FORT MEADE, Md. — An exhaustive search for government records assessing the impact of the WikiLeaks disclosures could delay the court-martial of the Army private charged with causing the biggest intelligence leak in U.S. history, a military judge said Wednesday.
With the defense accusing prosecutors of sitting on evidence potentially favorable to Pfc. Bradley Manning, the judge indicated she would consider his lawyers' request for a stay of proceedings. The trial is set to begin Sept. 21.
"The court is certainly willing to entertain any good-cause motions for continuance," Col. Denise Lind said from the bench during a pretrial hearing at Fort Meade that is scheduled to continue through Friday.
Lind didn't say when she would rule on the defense motion.
Manning, a 24-year-old Crescent, Okla., native, is charged with knowingly aiding al-Qaida in the Arabian Peninsula by allegedly causing hundreds of thousands of classified war logs, video clips and diplomatic cables to be published on the secret-sharing website WikiLeaks. Authorities say he downloaded the files from a Defense Department network while working as an intelligence analyst in Baghdad in 2009 and 2010.
Manning's lawyers are seeking dismissal of 10 of the 22 charges he faces.
Wednesday's debate focused in part on an FBI "impact assessment" that prosecutors first mentioned in a May 31 court filing. Lead Prosecutor Maj. Ashden Fein said prosecutors have already given the defense nearly 9,000 pages of FBI investigative records and a draft State Department assessment of the effects of the WikiLeaks disclosures on U.S. foreign relations.
Lind grilled lead prosecutor Maj. Ashden Fein most of the afternoon about whether his team is meeting its obligation to disclose any evidence it uncovers that could aid in the preparation of Manning's defense.
Defense attorneys have been battling for months for access to hundreds of thousands of pages of evidence that they say could help Manning's side. They say the documents they have been given by prosecutors are sometimes heavily redacted and virtually useless.

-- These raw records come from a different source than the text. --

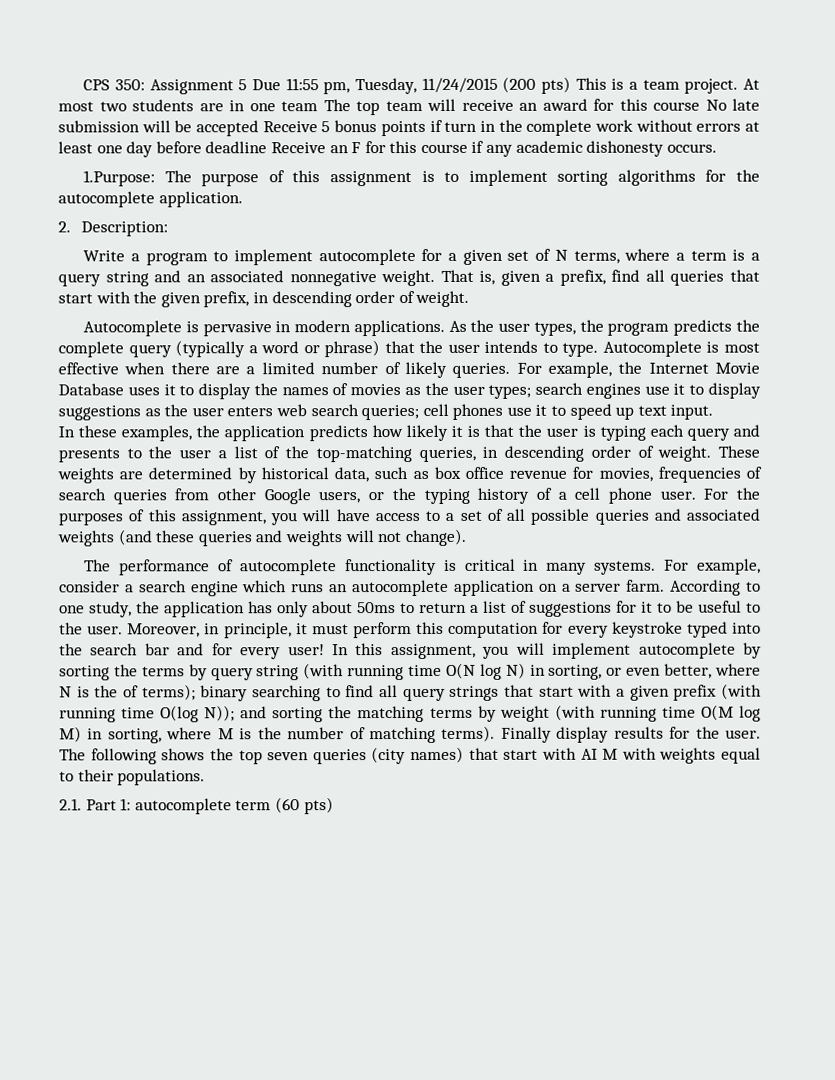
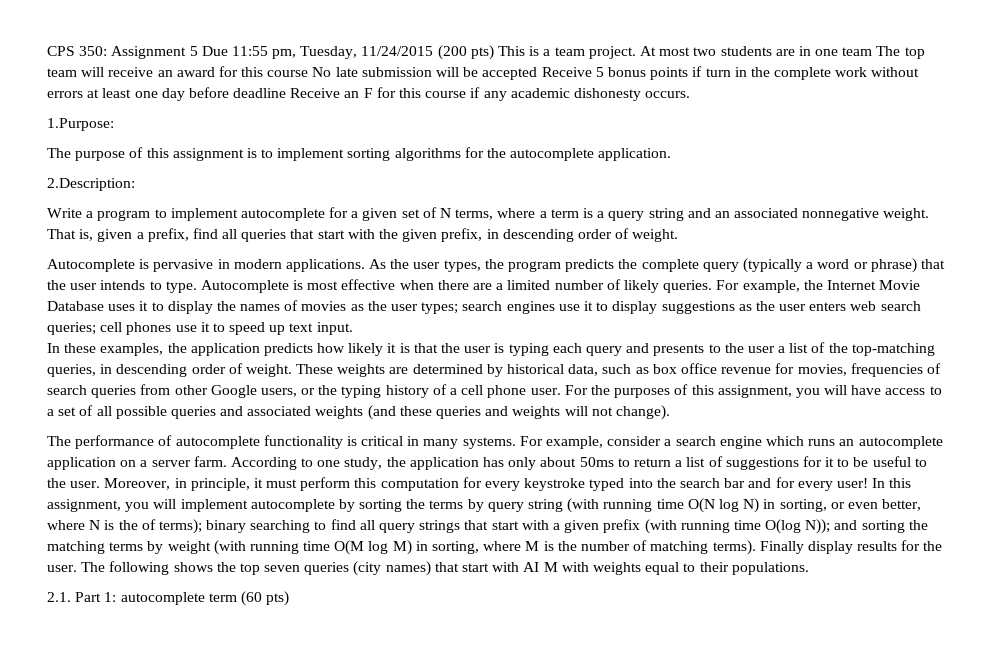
(156, 178) none -> (114, 124) //
[58,221,168,237] 2. Description: -> [47,178,135,191] 2.Description:

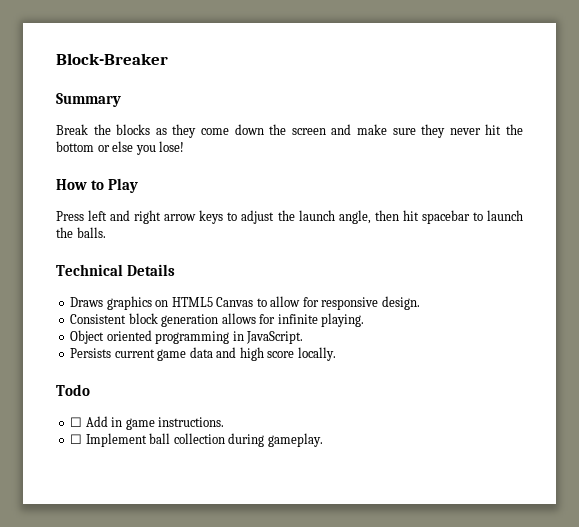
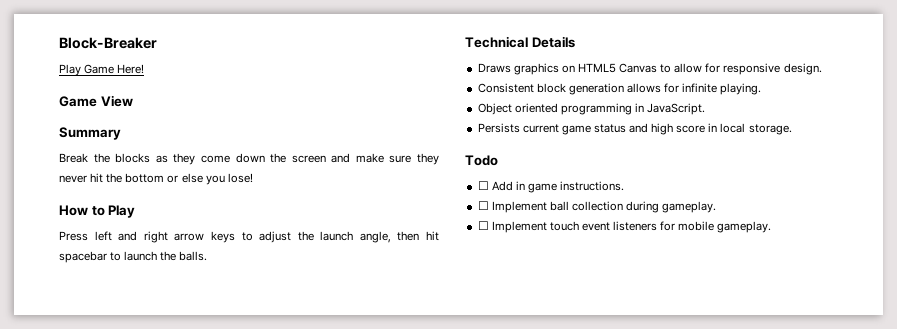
(168, 59) none -> [59,64,145,76] [59,95,133,107] // Play Game Here! // Game View
[189,347,213,358] data -> [593,124,626,133] status
[297,347,336,361] locally. -> [708,123,792,135] in local storage.
(323, 440) none -> [477,221,772,233] // ☐ Implement touch event listeners for mobile gameplay.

Lind didn't buy Fein's argument that with nearly 450,000 pages of such records already in their possession, Manning's lawyers are trying to delay the trial by making overly broad requests for documents. She questioned Fein sternly about how he would handle any defense-friendly information in some Defense Intelligence Agency records prosecutors are reviewing.
"Is the government going to look at this with an eye to the defense counsel?" she asked.
"We absolutely will, your honor," Fein replied.
"Are you going to hold onto it until they request it?"
"No, your honor, we will not," Fein said.
The defense is also seeking records from the CIA, the Justice Department, the Office of the Director of National Intelligence and several other civilian and military agencies. Lead defense attorney David Coombs maintains that the classified damage assessments probably concluded the leaks attributed to Manning did little damage to national security or U.S. interests.
None of damage assessments has been publicly released.
The material Manning is suspected of leaking includes hundreds of thousands of sensitive reports on foreign governments and leaders, Iraq and Afghanistan war logs and a 2007 video clip of a U.S. helicopter crew gunning down 11 men later found to include a Reuters news photographer and his driver. As for the video clip, the Pentagon concluded the troops acted appropriately, having mistaken the camera equipment for weapons.
The U.S. government claimed the disclosures endangered lives and security. Manning supporters say the leaks exposed war crimes and triggered pro-democracy uprisings in the Middle East.